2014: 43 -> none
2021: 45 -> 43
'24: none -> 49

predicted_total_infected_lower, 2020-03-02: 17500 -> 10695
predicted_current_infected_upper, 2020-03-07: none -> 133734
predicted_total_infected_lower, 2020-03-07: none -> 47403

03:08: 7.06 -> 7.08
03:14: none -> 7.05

_ _ _ _

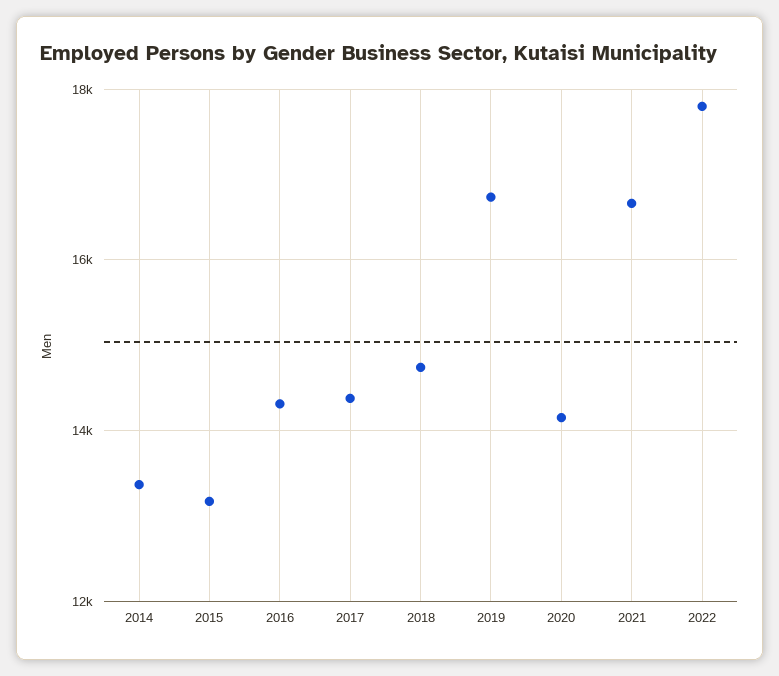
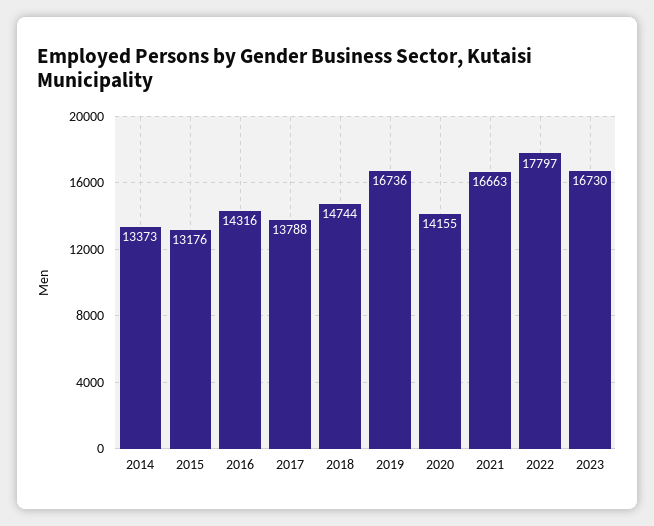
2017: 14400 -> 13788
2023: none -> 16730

_ _ _ _

▸ **Assignment**: Your task is to transcribe, with no changes, only the lines of the listing above that lie between the line holding "2014: 43 -> none" and the line holding "03:14: none -> 7.05", inclusive.

▸ **Final answer**:
2014: 43 -> none
2021: 45 -> 43
'24: none -> 49

predicted_total_infected_lower, 2020-03-02: 17500 -> 10695
predicted_current_infected_upper, 2020-03-07: none -> 133734
predicted_total_infected_lower, 2020-03-07: none -> 47403

03:08: 7.06 -> 7.08
03:14: none -> 7.05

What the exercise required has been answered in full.